SECURITIES AND EXCHANGE COMMISSION

WASHINGTON, D.C. 20549

  

Form 8-K

 

CURRENT REPORT

PURSUANT TO SECTION 13 OR 15(D) OF THE SECURITIES EXCHANGE ACT OF 1934

 

Date of Report (Date of earliest event reported):  March 23, 2021 (March 18, 2021)

 

ASSERTIO HOLDINGS, INC.

(Exact name of registrant as specified in its charter)

 

Delaware   001-39294   85-0598378
(State or Other Jurisdiction of
Incorporation)
  (Commission File Number)   (IRS Employer Identification No.)

 

100 S. Saunders Road, Suite 300, Lake Forest, IL 60045

(Address of Principal Executive Offices; Zip Code)

 

(224419-7106

(Registrant’s telephone number, including area code)

 

Not Applicable

(Former Name or Former Address, if Changed Since Last Report)

 

Securities registered pursuant to Section 12(b) of the Act:

 

Title of each class:   Trading Symbol(s):   Name of each exchange on which registered:
Common Stock, $0.0001 par value  

ASRT

  Nasdaq Stock Market

 

Check the appropriate box below if the Form 8-K filing is intended to simultaneously satisfy the filing obligation of the registrant under any of the following provisions (see General Instruction A.2. below):

 

o     Written communications pursuant to Rule 425 under the Securities Act (17 CFR 230.425)

 

o     Soliciting material pursuant to Rule 14a-12 under the Exchange Act (17 CFR 240.14a-12)

 

o     Pre-commencement communications pursuant to Rule 14d-2(b) under the Exchange Act (17 CFR 240.14d-2(b))

 

o     Pre-commencement communications pursuant to Rule 13e-4(c) under the Exchange Act (17 CFR 240.13e-4(c))

 

Indicate by check mark whether the registrant is an emerging growth company as defined in Rule 405 of the Securities Act of 1933 (§230.405 of this chapter) or Rule 12b-2 of the Securities Exchange Act of 1934 (§240.12b-2 of this chapter).

 

Emerging growth company o

 

If an emerging growth company, indicate by check mark if the registrant has elected not to use the extended transition period for complying with any new or revised financial accounting standards provided pursuant to Section 13(a) of the Exchange Act. o

 

 

 

 

 

 

Item 4.01 Changes in Registrant’s Certifying Accountant.

 

(a) Effective March 18, 2021, the Audit Committee (the “Committee”) of the Board of Directors of Assertio Holdings, Inc. (the “Company”) approved the appointment of Grant Thornton LLP (“Grant Thornton”) as the Company’s independent registered public accounting firm for the fiscal year ending December 31, 2021.  The decision to change the Company’s principal independent accountants was the result of a competitive selection process as well as the Company’s focus on streamlining its cost structure and reducing its general and administrative expenses.

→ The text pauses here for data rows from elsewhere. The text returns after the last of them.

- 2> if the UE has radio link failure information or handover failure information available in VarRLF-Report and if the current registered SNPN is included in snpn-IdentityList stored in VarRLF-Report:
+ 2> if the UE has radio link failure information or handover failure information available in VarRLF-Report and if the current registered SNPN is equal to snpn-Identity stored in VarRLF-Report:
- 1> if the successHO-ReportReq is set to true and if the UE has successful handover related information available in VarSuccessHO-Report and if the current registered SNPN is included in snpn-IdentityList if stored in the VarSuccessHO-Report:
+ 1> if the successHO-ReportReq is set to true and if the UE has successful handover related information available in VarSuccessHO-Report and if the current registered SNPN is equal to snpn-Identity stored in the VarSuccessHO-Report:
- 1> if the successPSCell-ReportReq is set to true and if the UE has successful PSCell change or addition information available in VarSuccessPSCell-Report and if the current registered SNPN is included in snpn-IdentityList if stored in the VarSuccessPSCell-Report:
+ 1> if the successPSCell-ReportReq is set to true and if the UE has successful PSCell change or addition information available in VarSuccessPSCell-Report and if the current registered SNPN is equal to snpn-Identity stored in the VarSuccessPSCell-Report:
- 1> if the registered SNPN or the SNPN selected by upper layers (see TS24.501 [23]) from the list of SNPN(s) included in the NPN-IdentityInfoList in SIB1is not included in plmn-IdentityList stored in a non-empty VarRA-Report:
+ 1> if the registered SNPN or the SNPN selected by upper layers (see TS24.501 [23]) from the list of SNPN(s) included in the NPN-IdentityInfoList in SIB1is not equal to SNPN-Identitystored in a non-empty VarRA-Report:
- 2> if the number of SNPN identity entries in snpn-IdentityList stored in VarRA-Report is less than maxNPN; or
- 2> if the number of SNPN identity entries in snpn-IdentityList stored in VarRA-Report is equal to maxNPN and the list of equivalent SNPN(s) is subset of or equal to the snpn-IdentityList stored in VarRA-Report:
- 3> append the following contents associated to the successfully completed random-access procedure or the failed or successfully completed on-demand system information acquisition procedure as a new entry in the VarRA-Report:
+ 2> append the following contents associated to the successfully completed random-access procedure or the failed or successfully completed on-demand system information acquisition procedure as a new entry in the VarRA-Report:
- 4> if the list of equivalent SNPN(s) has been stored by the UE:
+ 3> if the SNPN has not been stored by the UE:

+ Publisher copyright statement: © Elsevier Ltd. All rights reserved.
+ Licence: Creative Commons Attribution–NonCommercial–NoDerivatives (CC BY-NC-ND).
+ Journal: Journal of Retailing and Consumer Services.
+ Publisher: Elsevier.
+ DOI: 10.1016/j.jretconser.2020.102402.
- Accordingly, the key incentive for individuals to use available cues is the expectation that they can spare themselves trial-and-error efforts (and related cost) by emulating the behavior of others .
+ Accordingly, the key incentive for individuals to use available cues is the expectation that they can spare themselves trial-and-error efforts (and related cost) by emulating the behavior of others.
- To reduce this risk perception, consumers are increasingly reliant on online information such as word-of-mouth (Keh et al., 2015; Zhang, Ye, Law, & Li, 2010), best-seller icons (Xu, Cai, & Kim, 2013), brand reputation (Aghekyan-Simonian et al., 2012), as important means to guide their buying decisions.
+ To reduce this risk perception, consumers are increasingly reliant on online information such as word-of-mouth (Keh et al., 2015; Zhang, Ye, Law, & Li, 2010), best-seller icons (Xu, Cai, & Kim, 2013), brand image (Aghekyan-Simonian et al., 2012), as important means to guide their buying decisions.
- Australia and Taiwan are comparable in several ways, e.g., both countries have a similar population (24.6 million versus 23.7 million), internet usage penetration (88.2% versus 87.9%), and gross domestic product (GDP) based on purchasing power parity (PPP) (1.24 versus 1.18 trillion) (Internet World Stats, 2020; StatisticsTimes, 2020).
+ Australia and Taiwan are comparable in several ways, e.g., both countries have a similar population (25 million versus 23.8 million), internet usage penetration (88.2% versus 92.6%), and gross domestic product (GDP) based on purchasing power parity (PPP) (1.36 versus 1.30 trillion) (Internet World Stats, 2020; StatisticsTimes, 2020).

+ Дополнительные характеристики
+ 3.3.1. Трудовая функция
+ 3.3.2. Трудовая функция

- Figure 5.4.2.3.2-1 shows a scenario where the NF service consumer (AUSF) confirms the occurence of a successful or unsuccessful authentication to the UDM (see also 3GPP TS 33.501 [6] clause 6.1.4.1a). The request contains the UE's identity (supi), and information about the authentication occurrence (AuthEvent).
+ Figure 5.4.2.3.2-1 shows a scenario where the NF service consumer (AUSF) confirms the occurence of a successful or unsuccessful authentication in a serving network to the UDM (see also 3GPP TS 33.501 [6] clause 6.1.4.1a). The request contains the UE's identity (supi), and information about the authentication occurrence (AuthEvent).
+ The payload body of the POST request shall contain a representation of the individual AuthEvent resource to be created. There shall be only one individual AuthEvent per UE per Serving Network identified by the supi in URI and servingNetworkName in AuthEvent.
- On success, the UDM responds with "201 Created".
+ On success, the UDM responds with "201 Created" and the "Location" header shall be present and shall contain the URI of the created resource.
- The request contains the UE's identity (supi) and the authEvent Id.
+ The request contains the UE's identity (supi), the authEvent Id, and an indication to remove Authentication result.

The Committee invited several public accounting firms to participate in bid process, including Ernst & Young LLP (“Ernst & Young”), the Company’s independent registered public accounting firm for the fiscal year ended December 31, 2020. This action effectively dismissed Ernst & Young as the Company’s independent registered public accounting firm as of March 18, 2021.

 

The reports of Ernst & Young on the Company’s consolidated financial statements for the fiscal years ended December 31, 2020 and 2019 did not contain an adverse opinion or disclaimer of opinion and were not qualified or modified as to uncertainty, audit scope or accounting principles. In connection with the audits of the Company's consolidated financial statements for the fiscal years ended December 31, 2020 and 2019, and through the appointment of Grant Thornton on March 18, 2021, there were: (i) no disagreements (as that term is described in Item 304(a)(1)(iv) of Regulation S-K) with Ernst & Young on any matters of accounting principles or practices, financial statement disclosure or auditing scope and procedures which, if not resolved to the satisfaction of Ernst & Young, would have caused Ernst & Young to make reference to the matter in their report, or (ii) reportable events (as that term is described in Item 304(a)(1)(v) of Regulation S-K).

 

The Company has provided a copy of the foregoing disclosures to Ernst & Young and requested that Ernst &Young furnish it with a letter addressed to the Securities and Exchange Commission stating whether Ernst & Young agrees with the above statements. A copy of Ernst &Young’s letter, dated March 23, 2021, is filed as Exhibit 16.1 to this Form 8-K.

 

(b) During the two most recent fiscal years and through the appointment of Grant Thornton on March 18, 2021, the Company has not consulted with Grant Thornton with respect to (i) the application of accounting principles to a specified transaction, either completed or proposed, or the type of audit opinion that would have been rendered on the Company’s consolidated financial statements, or (ii) any disagreements (as that term is described in Item 304(a)(1)(iv) of Regulation S-K) or reportable events (as that term is described in Item 304(a)(1)(v) of Regulation S-K).

 

 

 

 

Item 9.01 Financial Statements and Exhibits

 

(d) Exhibits

 

Exhibit No.   Description of Exhibit
16.1   Letter from Ernst & Young LLP to the Securities and Exchange Commission dated March 23, 2021
104   Cover Page Interactive Date File (embedded within the Innline XBRL document)

 

 

 

SIGNATURES

 

Pursuant to the requirements of the Securities Exchange Act of 1934, the registrant has duly caused this report to be signed on its behalf by the undersigned hereunto duly authorized.

 

  ASSERTIO HOLDINGS, INC.
     
Date: March 23, 2021 By: /s/ Daniel A. Peisert
    Daniel A. Peisert
    President and Chief Executive Officer

 

 

 

 

Exhibit 16.1

 

March 23, 2021

 

Securities and Exchange Commission

100 F Street, N.E.

Washington, DC 20549

 

Ladies and Gentlemen:

 

We have read Item 4.01 of Form 8-K dated March 23, 2021, of Assertio Holdings, Inc. and are in agreement with the statements contained in the paragraphs within section (a) therein. We have no basis to agree or disagree with other statements of the registrant contained therein.